Mal presentimiento
Despertó con el corazón acelerado. Anita había tenido un mal sueño. Todos los sueños en los que aparecía la tía María eran malos. Ella, la difunta, era un ave de mal agüero. Cada vez que aparecía del más allá, lo único que traía eran penas. Por eso, apenas abrió los ojos y sintió la espalda de su marido cerca, lo abrazó fuerte.

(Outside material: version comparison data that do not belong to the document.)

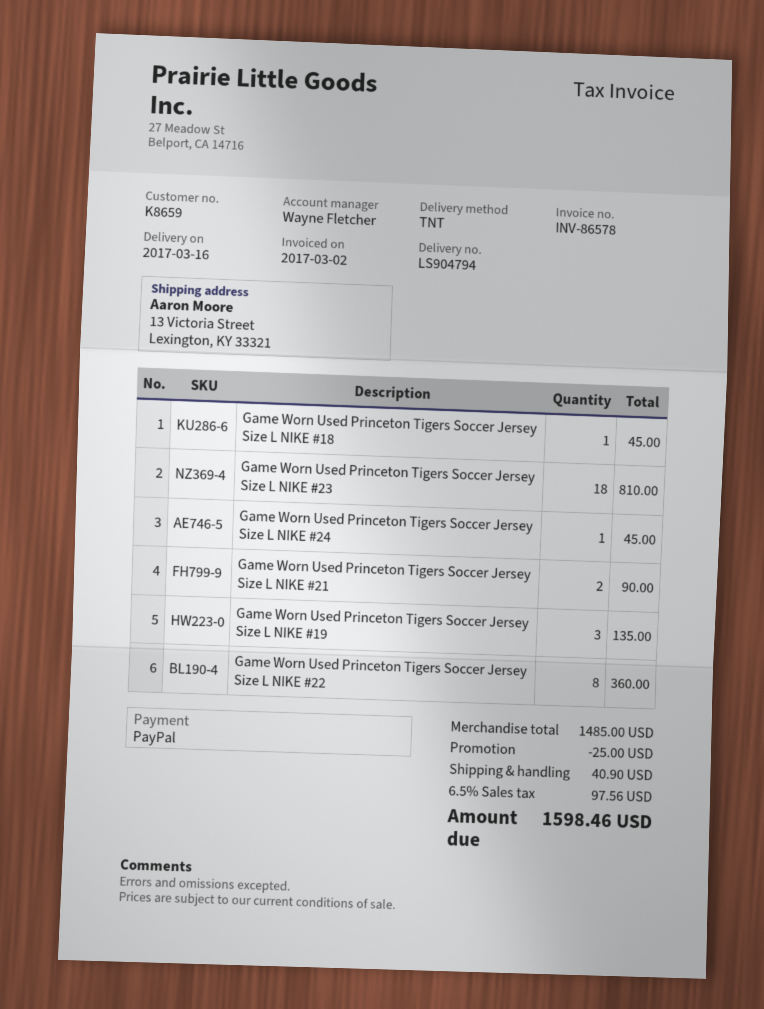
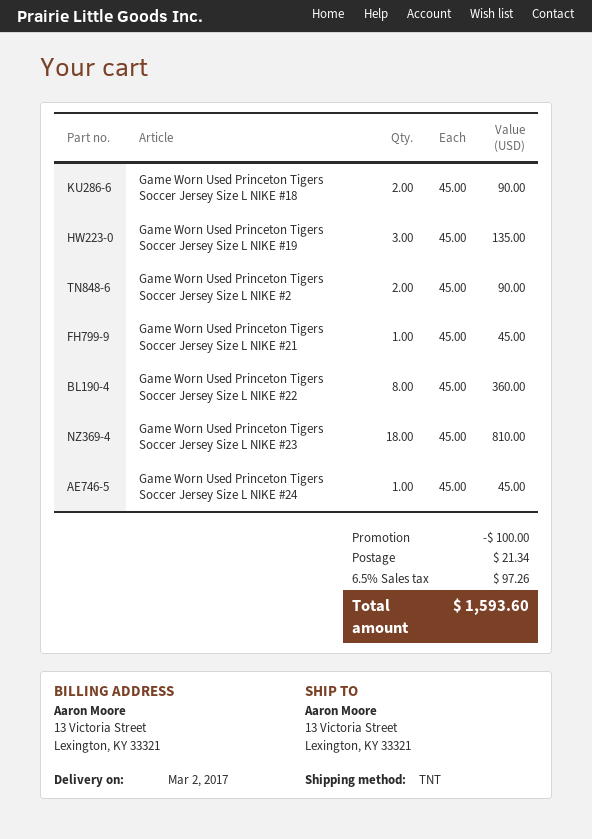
delivery date: 2017-03-16 -> 2017-03-02
Game Worn Used Princeton Tigers Soccer Jersey Size L NIKE #18: 1 for 45.00 -> 2 for 90.00
Game Worn Used Princeton Tigers Soccer Jersey Size L NIKE #21: 2 for 90.00 -> 1 for 45.00
Game Worn Used Princeton Tigers Soccer Jersey Size L NIKE #2: none -> 2 for 90.00
discount: 25.00 -> 100.00
shipping: 40.90 -> 21.34
tax: 6.5% = 97.56 -> 6.5% = 97.26
total: 1598.46 -> 1593.60

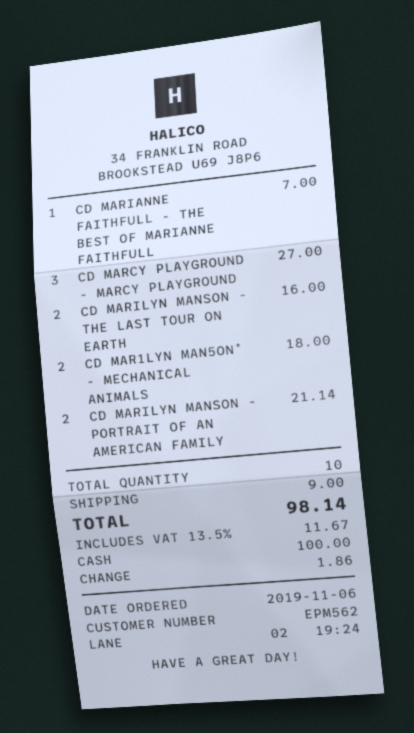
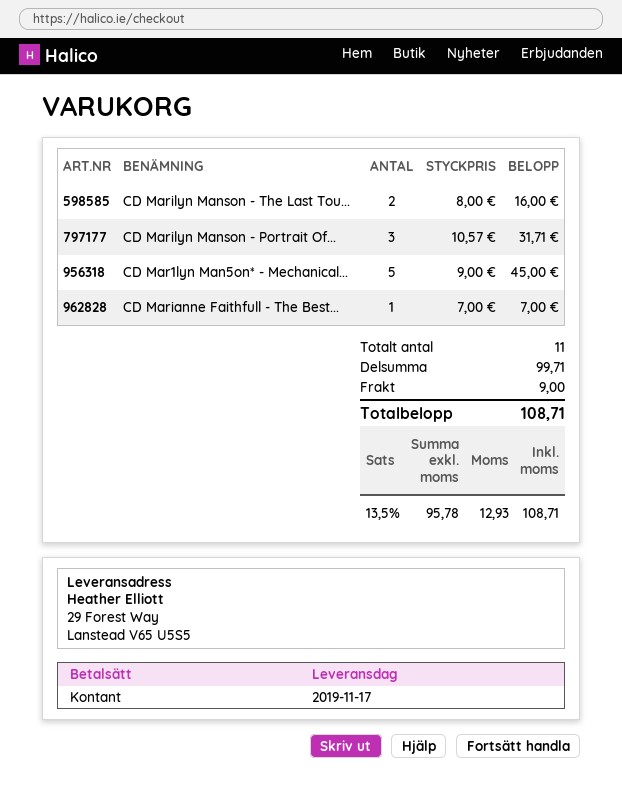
CD MARCY PLAYGROUND - MARCY PLAYGROUND: 3 for 27.00 -> none
CD MAR1LYN MAN5ON* - MECHANICAL ANIMALS: 2 for 18.00 -> 5 for 45.00
CD MARILYN MANSON - PORTRAIT OF AN AMERICAN FAMILY: 2 for 21.14 -> 3 for 31.71
total quantity: 10 -> 11
tax: 13.5% = 11.67 -> 13.5% = 12.93
total: 98.14 -> 108.71

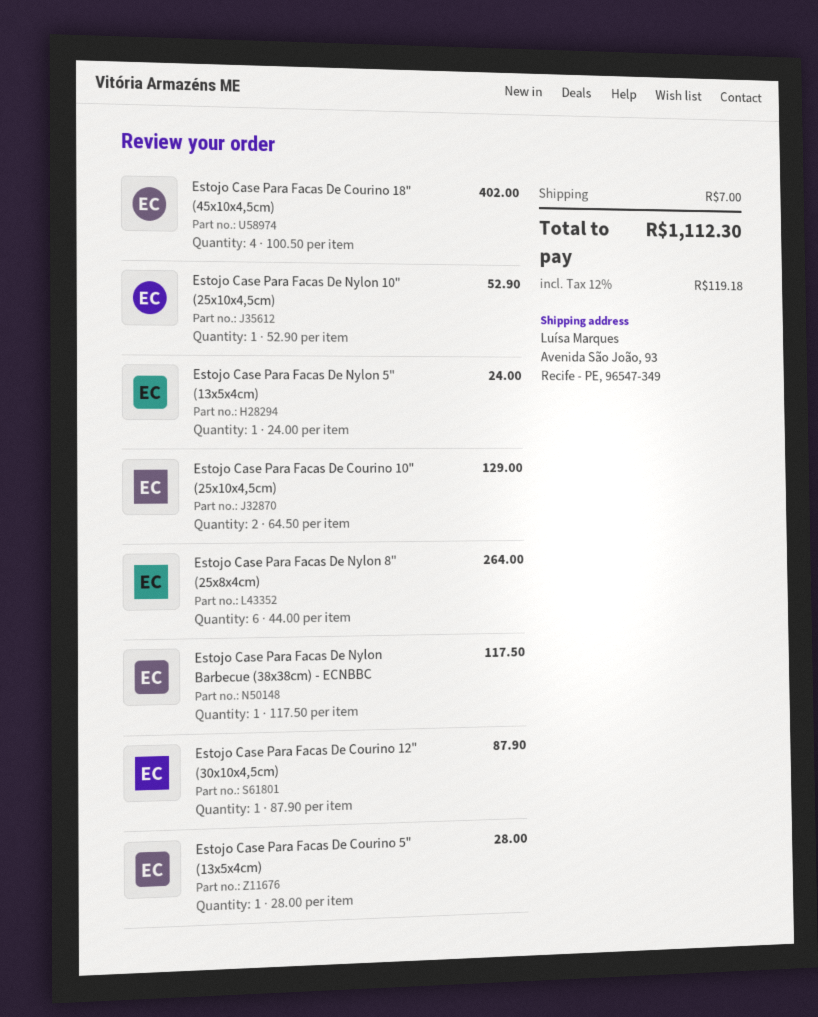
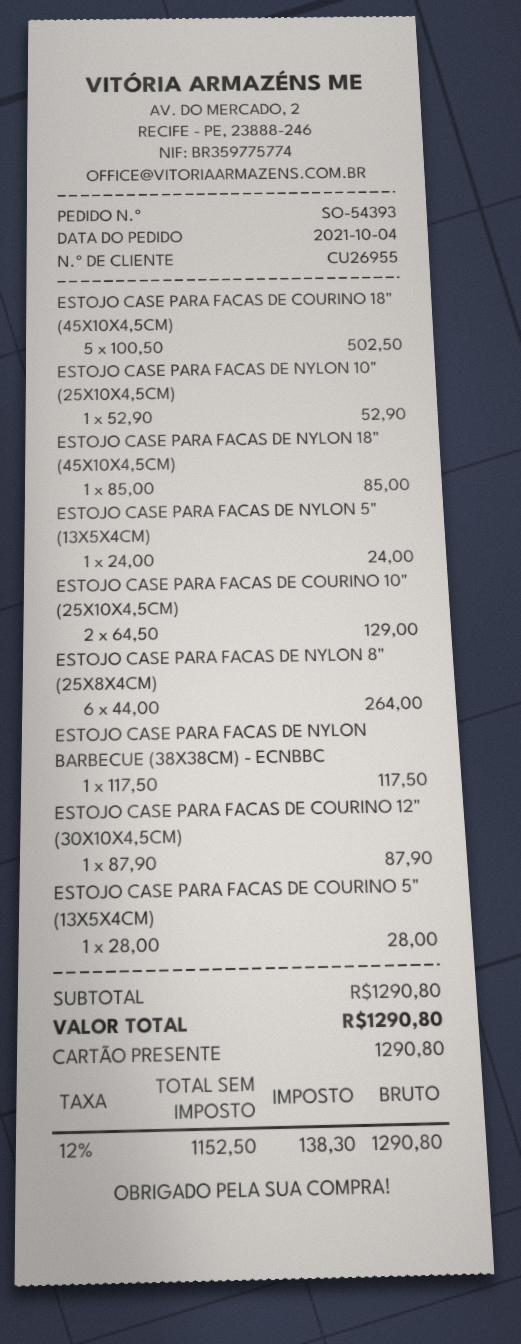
Estojo Case Para Facas De Courino 18" (45x10x4,5cm): 4 x 100.50 = 402.00 -> 5 x 100.50 = 502.50
ESTOJO CASE PARA FACAS DE NYLON 18" (45X10X4,5CM): none -> 1 x 85.00 = 85.00
shipping: 7.00 -> none
tax: 12% = 119.18 -> 12% = 138.30
total: 1112.30 -> 1290.80

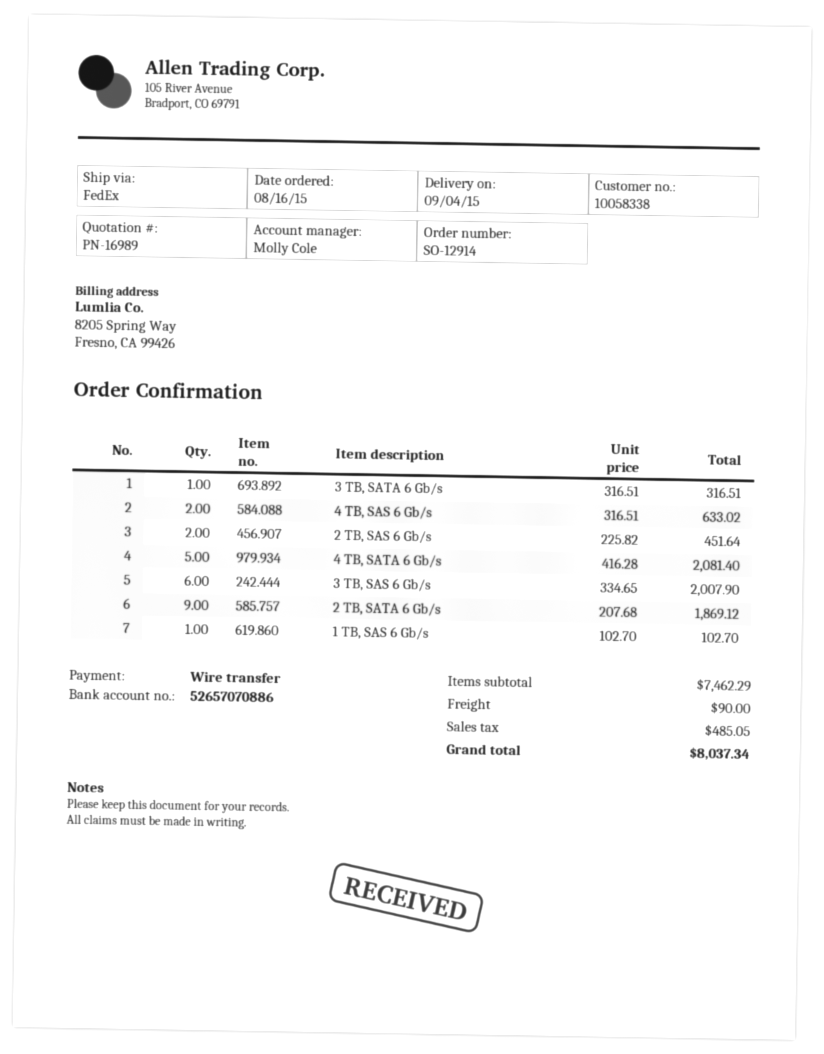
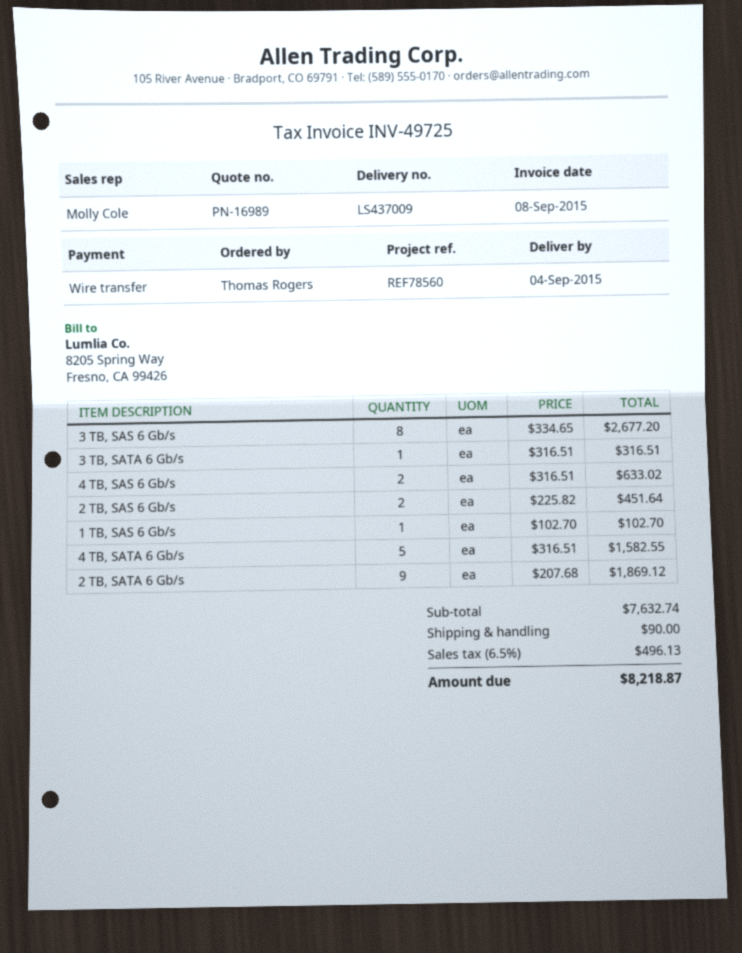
4 TB, SATA 6 Gb/s: 5 x 416.28 = 2081.40 -> 5 x 316.51 = 1582.55
3 TB, SAS 6 Gb/s: 6 x 334.65 = 2007.90 -> 8 x 334.65 = 2677.20
subtotal: 7462.29 -> 7632.74
tax: 485.05 -> 496.13
total: 8037.34 -> 8218.87

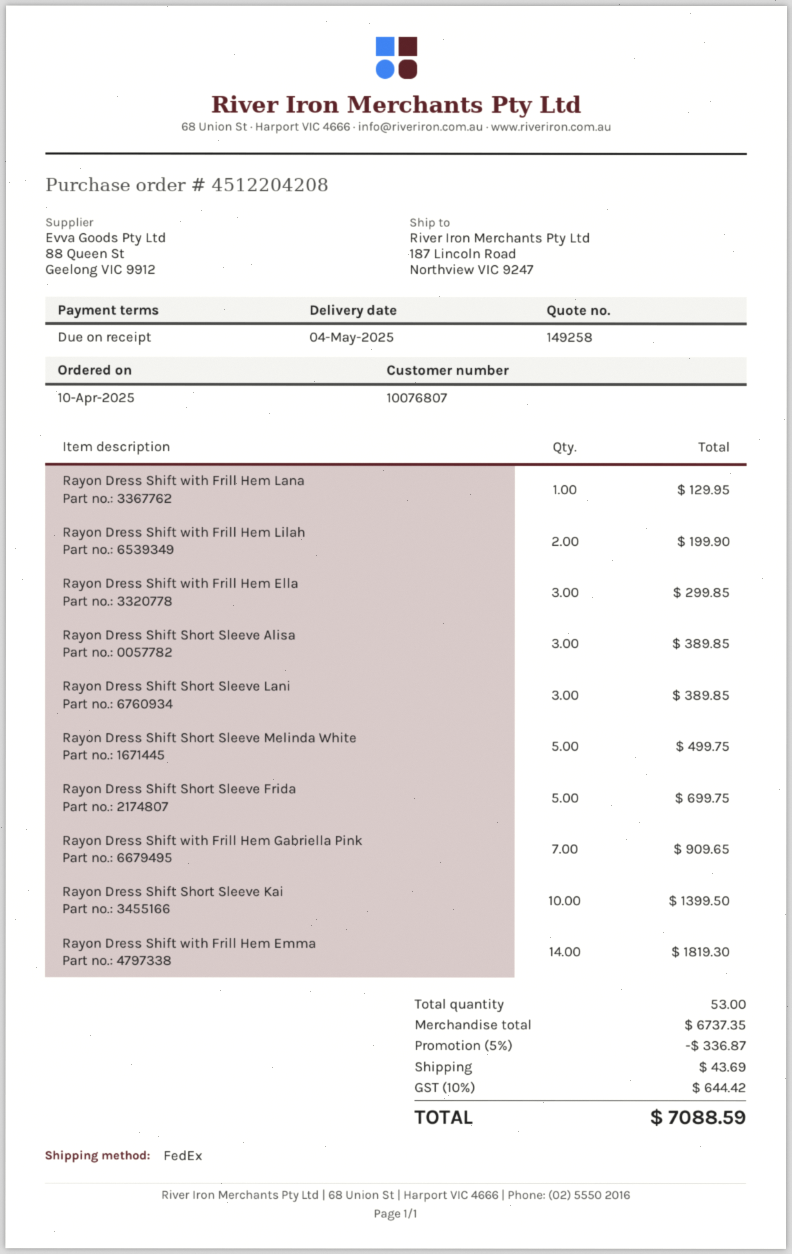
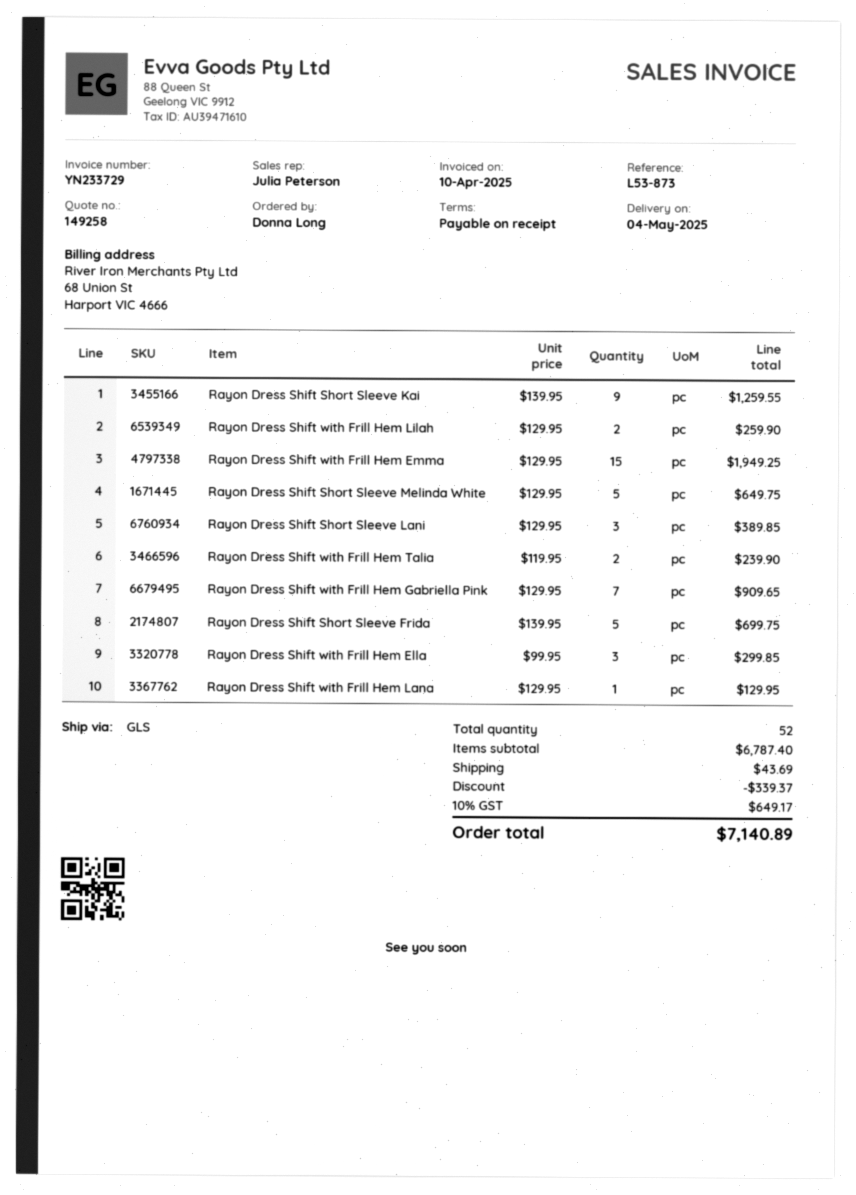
shipping method: FedEx -> GLS
Rayon Dress Shift with Frill Hem Lilah: 2 for 199.90 -> 2 for 259.90
Rayon Dress Shift Short Sleeve Alisa: 3 for 389.85 -> none
Rayon Dress Shift Short Sleeve Melinda White: 5 for 499.75 -> 5 for 649.75
Rayon Dress Shift Short Sleeve Kai: 10 for 1399.50 -> 9 for 1259.55
Rayon Dress Shift with Frill Hem Emma: 14 for 1819.30 -> 15 for 1949.25
Rayon Dress Shift with Frill Hem Talia: none -> 2 for 239.90
total quantity: 53 -> 52
subtotal: 6737.35 -> 6787.40
discount: 336.87 -> 339.37
tax: 10% = 644.42 -> 10% = 649.17
total: 7088.59 -> 7140.89

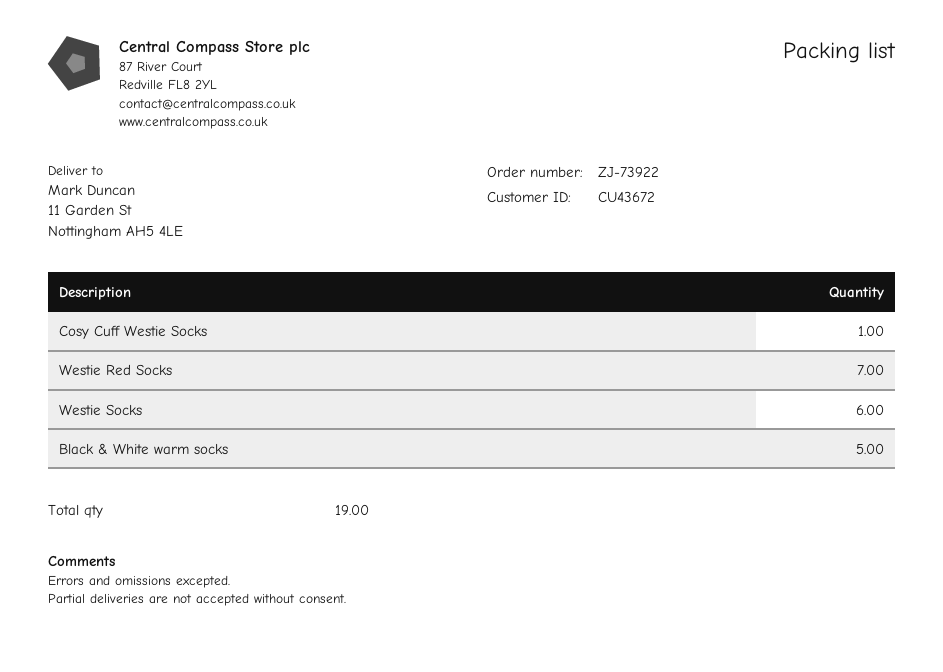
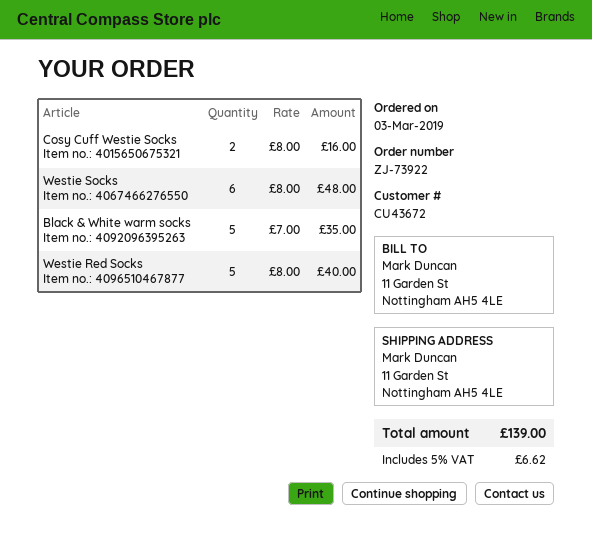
Cosy Cuff Westie Socks: 1 -> 2
Westie Red Socks: 7 -> 5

—No se vaya a trabajar —le dijo, mientras lo cubría con las cobijas.
—¿Y eso? –le preguntó Pablo, sorprendido—, ¿qué mosco le picó? —se levantó, como de costumbre, a las cuatro y quince de la mañana. Se vistió a tientas y salió con las botas de caucho, el poncho de lana de oveja y la gorra, que estaba tras la puerta de madera.
Anita casi no temía a nada; sin embargo, esa mañana sentía miedo, como nunca lo había sentido. La angustia le hacía temblar las manos. Se mantuvo despierta hasta las cinco de la mañana, cuando salió a ordeñar las vacas. Luego, regresó y levantó a la niña, preparó café colado y le sirvió un pan con queso y un plato de papas cocinadas. Todo esto mientras esperaba que Pablo regresara de dejar a los peones en el sembrío.
Incluso en esos momentos, esa sensación de desasosiego no la había abandonado. Los ojos locos de la tía María la perseguían. Era como si su sombra estuviera ahí. Hasta percibía un olor a ruda podrida en el aire.